— Task goal —
Your answer should be an exact copy of all the entries, free of pictures.

[[ Recorded data, beginning ]]

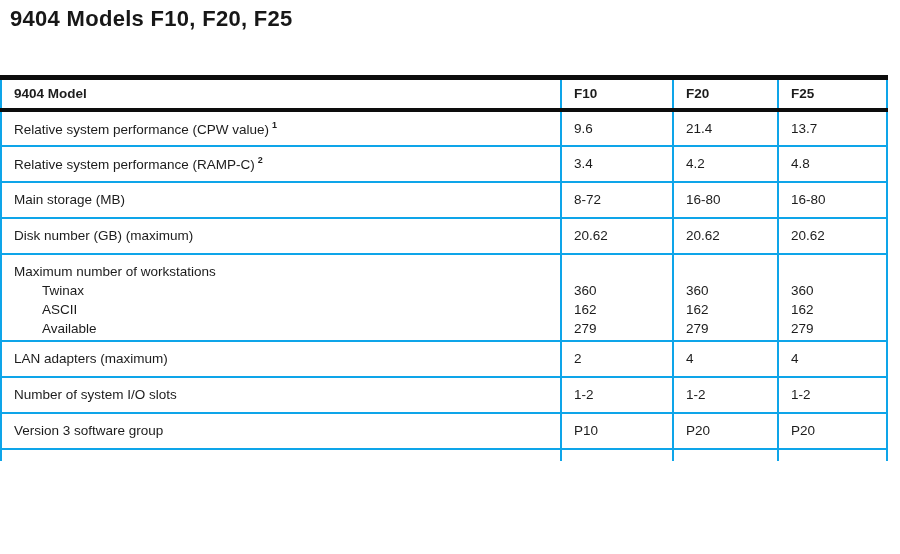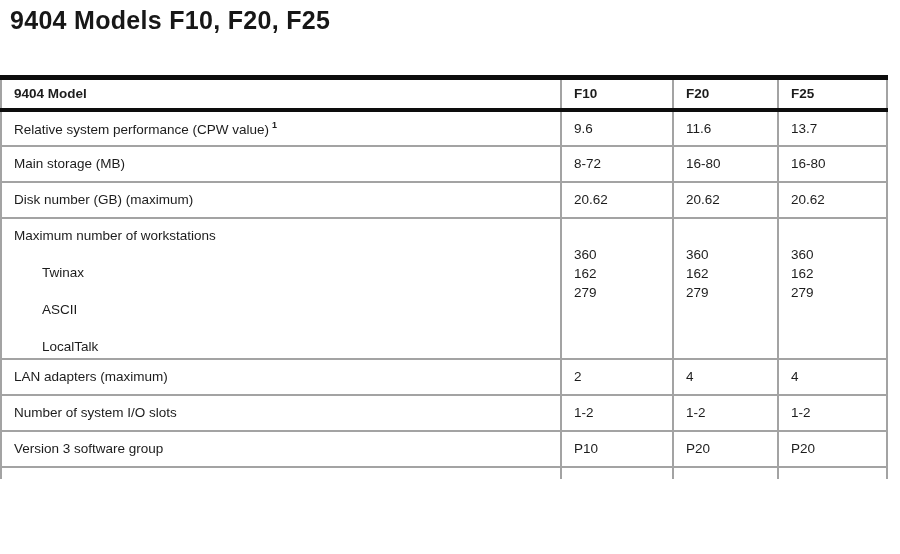--- a/index.html
+++ b/index.html
@@ -16,40 +16,40 @@
   .page {
     position: relative;
     width: 900px;
     height: 554px;
     background: #ffffff;
   }
   .doc-title {
     position: absolute;
     left: 10px;
     top: 6px;
-    font-size: 25px;
+    font-size: 22px;
     font-weight: bold;
     letter-spacing: 0.3px;
     color: #171717;
   }
   table.spec-table {
     position: absolute;
     left: 0;
     top: 75px;
     width: 886px;
     border-collapse: collapse;
     table-layout: fixed;
   }
   col.c-label { width: 560px; }
   col.c-f10   { width: 112px; }
   col.c-f20   { width: 105px; }
   col.c-f25   { width: 109px; }
 
   td {
-    border: 2px solid #a3a3a3;
+    border: 2px solid #0ea5e9;
     font-size: 13.5px;
     padding: 2px 10px 2px 12px;
     vertical-align: middle;
     color: #1c1c1c;
     overflow: hidden;
     white-space: nowrap;
   }
   tr.head-row td {
     border-top: 5px solid #0d0d0d;
     border-bottom: 4px solid #0d0d0d;
@@ -63,21 +63,21 @@
     font-weight: bold;
     vertical-align: 6px;
     margin-left: 3px;
   }
 
   tr.tall-row td {
     vertical-align: top;
     padding-top: 7px;
   }
   .line { line-height: 19px; height: 19px; }
-  .line.indent { padding-left: 28px; margin-top: 18px; }
+  .line.indent { padding-left: 28px; }
   .line.blank { height: 19px; }
 
   tr.stub-row td {
     border-top: 2px solid #141414;
     border-bottom: none;
     height: 12px;
     padding: 0;
   }
 </style>
 </head>
@@ -99,45 +99,51 @@
         <tr class="head-row">
       <td>9404 Model</td>
       <td>F10</td>
       <td>F20</td>
       <td>F25</td>
     </tr>
 
     <tr class="body-row">
       <td><span>Relative system performance (CPW value)</span><sup class="footnote">1</sup></td>
       <td>9.6</td>
-      <td>11.6</td>
+      <td>21.4</td>
       <td>13.7</td>
     </tr>
 
+    <tr class="body-row">
+      <td><span>Relative system performance (RAMP-C)</span><sup class="footnote">2</sup></td>
+      <td>3.4</td>
+      <td>4.2</td>
+      <td>4.8</td>
+    </tr>
 
     <tr class="body-row">
       <td>Main storage (MB)</td>
       <td>8-72</td>
       <td>16-80</td>
       <td>16-80</td>
     </tr>
 
     <tr class="body-row">
       <td>Disk number (GB) (maximum)</td>
       <td>20.62</td>
       <td>20.62</td>
       <td>20.62</td>
     </tr>
 
     <tr class="tall-row">
       <td>
         <div class="line">Maximum number of workstations</div>
         <div class="line indent">Twinax</div>
         <div class="line indent">ASCII</div>
-        <div class="line indent">LocalTalk</div>
+        <div class="line indent">Available</div>
       </td>
       <td>
         <div class="line blank"></div>
         <div class="line">360</div>
         <div class="line">162</div>
         <div class="line">279</div>
       </td>
       <td>
         <div class="line blank"></div>
         <div class="line">360</div>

[[ Recorded data, end ]]

— Result of this task —
--- a/index.html
+++ b/index.html
@@ -16,40 +16,40 @@
   .page {
     position: relative;
     width: 900px;
     height: 554px;
     background: #ffffff;
   }
   .doc-title {
     position: absolute;
     left: 10px;
     top: 6px;
-    font-size: 25px;
+    font-size: 22px;
     font-weight: bold;
     letter-spacing: 0.3px;
     color: #171717;
   }
   table.spec-table {
     position: absolute;
     left: 0;
     top: 75px;
     width: 886px;
     border-collapse: collapse;
     table-layout: fixed;
   }
   col.c-label { width: 560px; }
   col.c-f10   { width: 112px; }
   col.c-f20   { width: 105px; }
   col.c-f25   { width: 109px; }
 
   td {
-    border: 2px solid #a3a3a3;
+    border: 2px solid #0ea5e9;
     font-size: 13.5px;
     padding: 2px 10px 2px 12px;
     vertical-align: middle;
     color: #1c1c1c;
     overflow: hidden;
     white-space: nowrap;
   }
   tr.head-row td {
     border-top: 5px solid #0d0d0d;
     border-bottom: 4px solid #0d0d0d;
@@ -63,21 +63,21 @@
     font-weight: bold;
     vertical-align: 6px;
     margin-left: 3px;
   }
 
   tr.tall-row td {
     vertical-align: top;
     padding-top: 7px;
   }
   .line { line-height: 19px; height: 19px; }
-  .line.indent { padding-left: 28px; margin-top: 18px; }
+  .line.indent { padding-left: 28px; }
   .line.blank { height: 19px; }
 
   tr.stub-row td {
     border-top: 2px solid #141414;
     border-bottom: none;
     height: 12px;
     padding: 0;
   }
 </style>
 </head>
@@ -99,45 +99,51 @@
         <tr class="head-row">
       <td>9404 Model</td>
       <td>F10</td>
       <td>F20</td>
       <td>F25</td>
     </tr>
 
     <tr class="body-row">
       <td><span>Relative system performance (CPW value)</span><sup class="footnote">1</sup></td>
       <td>9.6</td>
-      <td>11.6</td>
+      <td>21.4</td>
       <td>13.7</td>
     </tr>
 
+    <tr class="body-row">
+      <td><span>Relative system performance (RAMP-C)</span><sup class="footnote">2</sup></td>
+      <td>3.4</td>
+      <td>4.2</td>
+      <td>4.8</td>
+    </tr>
 
     <tr class="body-row">
       <td>Main storage (MB)</td>
       <td>8-72</td>
       <td>16-80</td>
       <td>16-80</td>
     </tr>
 
     <tr class="body-row">
       <td>Disk number (GB) (maximum)</td>
       <td>20.62</td>
       <td>20.62</td>
       <td>20.62</td>
     </tr>
 
     <tr class="tall-row">
       <td>
         <div class="line">Maximum number of workstations</div>
         <div class="line indent">Twinax</div>
         <div class="line indent">ASCII</div>
-        <div class="line indent">LocalTalk</div>
+        <div class="line indent">Available</div>
       </td>
       <td>
         <div class="line blank"></div>
         <div class="line">360</div>
         <div class="line">162</div>
         <div class="line">279</div>
       </td>
       <td>
         <div class="line blank"></div>
         <div class="line">360</div>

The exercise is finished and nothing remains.